I am in the middle of porting David Bleigh's original C-implementation of highlighting the hidden Dirichlet distribution in Haskell, and I'm trying to decide whether to leave some of the low-level material in C. The next function, one example, is to approximate the second derivative of lgamma :
double trigamma(double x) { double p; int i; x=x+6; p=1/(x*x); p=(((((0.075757575757576*p-0.033333333333333)*p+0.0238095238095238) *p-0.033333333333333)*p+0.166666666666667)*p+1)/x+0.5*p; for (i=0; i<6 ;i++) { x=x-1; p=1/(x*x)+p; } return(p); }
I translated this into a more or less idiomatic Haskell as follows:
trigamma :: Double -> Double trigamma x = snd $ last $ take 7 $ iterate next (x' - 1, p') where x' = x + 6 p = 1 / x' ^ 2 p' = p / 2 + c / x' c = foldr1 (\ab -> (a + b * p)) [1, 1/6, -1/30, 1/42, -1/30, 5/66] next (x, p) = (x - 1, 1 / x ^ 2 + p)

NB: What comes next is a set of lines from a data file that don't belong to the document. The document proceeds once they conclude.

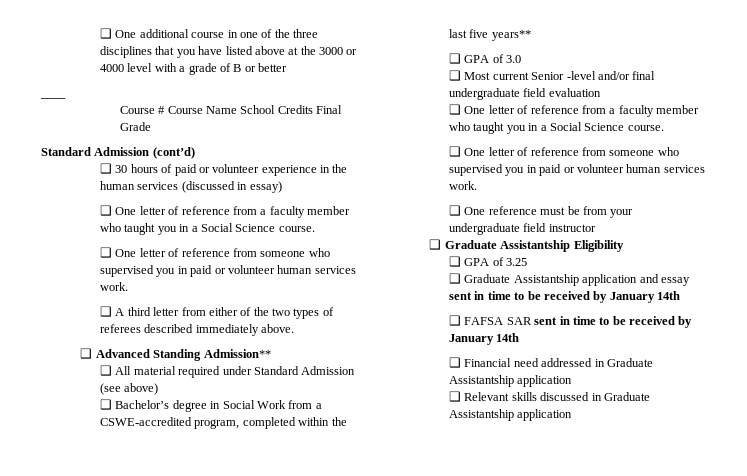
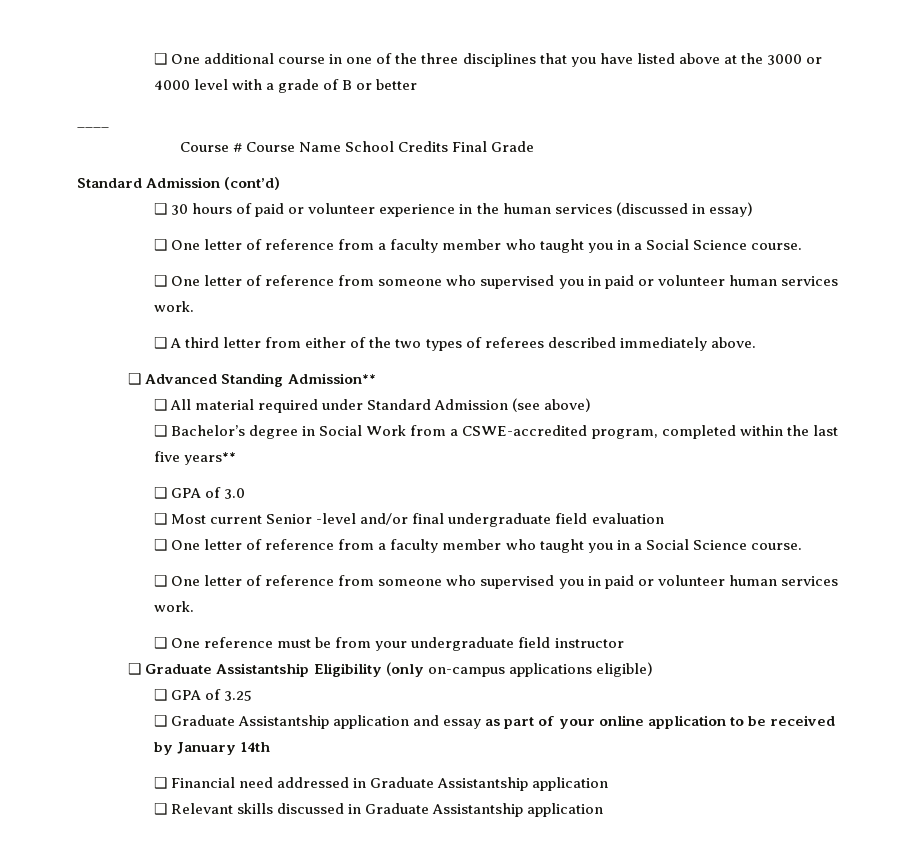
- ❑ Graduate Assistantship Eligibility
+ ❑ Graduate Assistantship Eligibility (only on-campus applications eligible)
- ❑ Graduate Assistantship application and essay sent in time to be received by January 14th
- ❑ FAFSA SAR sent in time to be received by January 14th
+ ❑ Graduate Assistantship application and essay as part of your online application to be received by January 14th

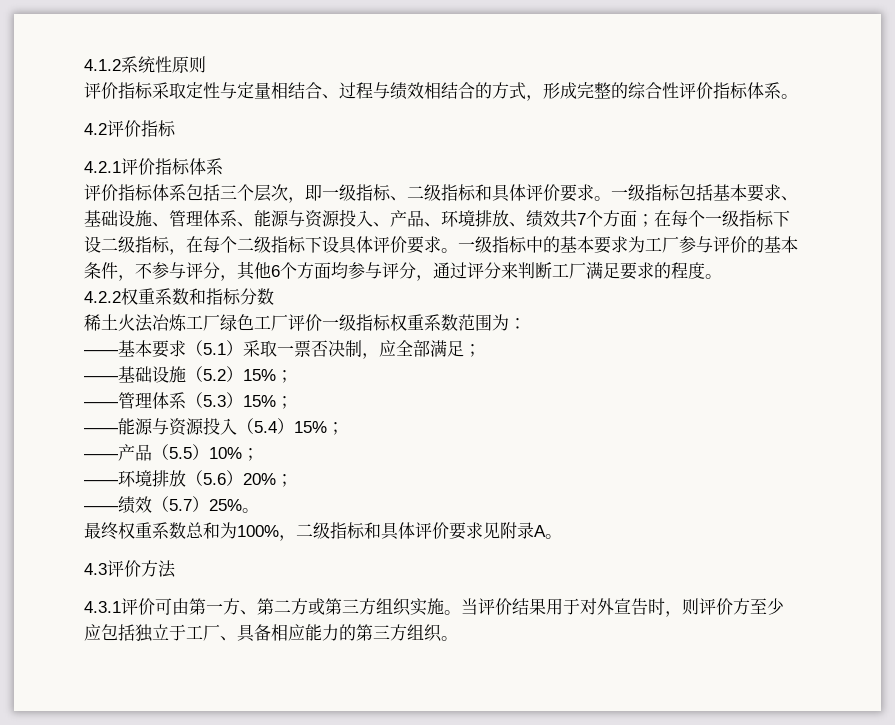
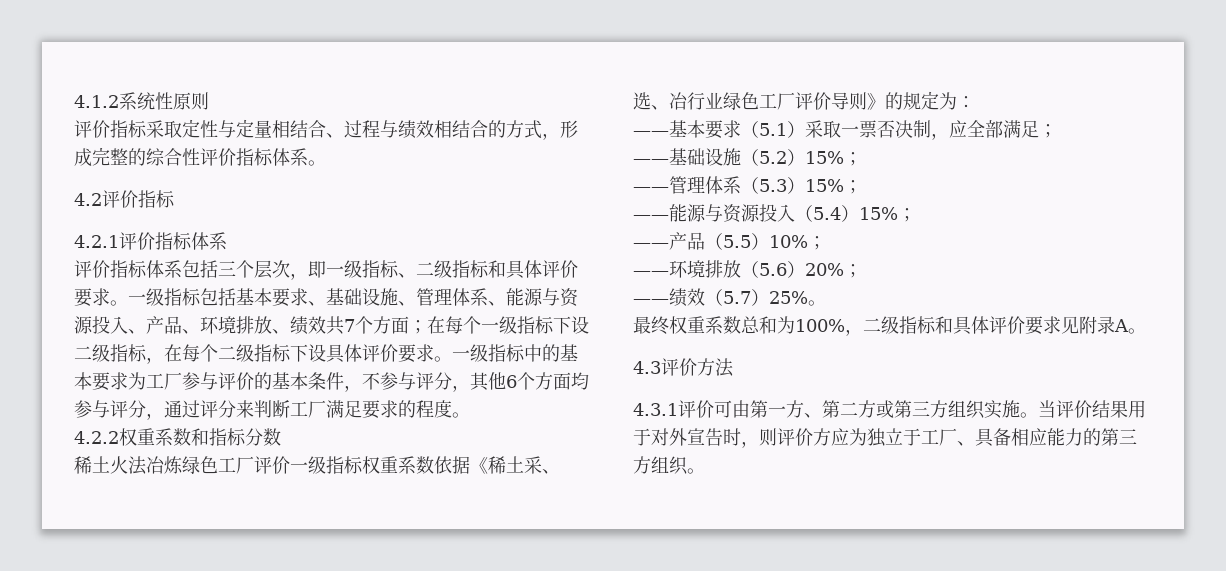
- 稀土火法冶炼工厂绿色工厂评价一级指标权重系数范围为：
+ 稀土火法冶炼绿色工厂评价一级指标权重系数依据《稀土采、选、冶行业绿色工厂评价导则》的规定为：
- 当评价结果用于对外宣告时，则评价方至少应包括独立于工厂、具备相应能力的第三方组织。
+ 当评价结果用于对外宣告时，则评价方应为独立于工厂、具备相应能力的第三方组织。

The problem is that when I run both through Criterion , my Haskell version is six or seven times slower (I compile with -O2 on GHC 6.12.1). Some of these features are even worse.
I don't know anything about Haskell's performance, and I'm not really interested in digging through Core or something like that, since I can always just call a handful of C-functions with mathematical intensity through FFI.

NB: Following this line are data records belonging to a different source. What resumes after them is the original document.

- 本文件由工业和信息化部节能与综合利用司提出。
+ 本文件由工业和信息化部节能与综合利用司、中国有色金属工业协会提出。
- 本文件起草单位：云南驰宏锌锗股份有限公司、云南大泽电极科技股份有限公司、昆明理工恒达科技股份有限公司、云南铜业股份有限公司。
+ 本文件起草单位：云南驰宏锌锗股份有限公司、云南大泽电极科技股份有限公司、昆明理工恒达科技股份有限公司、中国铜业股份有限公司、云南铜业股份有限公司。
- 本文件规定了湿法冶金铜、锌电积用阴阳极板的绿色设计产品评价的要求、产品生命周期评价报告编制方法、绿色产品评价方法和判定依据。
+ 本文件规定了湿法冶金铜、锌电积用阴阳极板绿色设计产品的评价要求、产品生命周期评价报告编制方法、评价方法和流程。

But I'm curious if there are low-grade fruits that I miss - some kind of extension or library or annotation that I could use to speed up this numerical material without making it too ugly.
UPDATE: Here are two best solutions, thanks to Don Stewart and Yitz . I modified Yitz a bit to use Data.Vector .
invSq x = 1 / (x * x) computeP x = (((((5/66*p-1/30)*p+1/42)*p-1/30)*p+1/6)*p+1)/x+0.5*p where p = invSq x trigamma_d :: Double -> Double trigamma_d x = go 0 (x + 5) $ computeP $ x + 6 where go :: Int -> Double -> Double -> Double go !i !x !p | i >= 6 = p | otherwise = go (i+1) (x-1) (1 / (x*x) + p) trigamma_y :: Double -> Double trigamma_y x = V.foldl' (+) (computeP $ x + 6) $ V.map invSq $ V.enumFromN x 6
The performance of the two, apparently, is almost the same: one or the other gain in percentage or two, depending on the flags of the compiler.
As camccann said in Reddit , the moral of the story is βFor best results, use Don Stewart as a GHC code generator.β If you prohibit this decision, the safest bet seems to be to simply convert the C management structures directly to Haskell, although merging fusion can produce similar performance in a more idiomatic style.
I will probably end up using the Data.Vector approach in my code.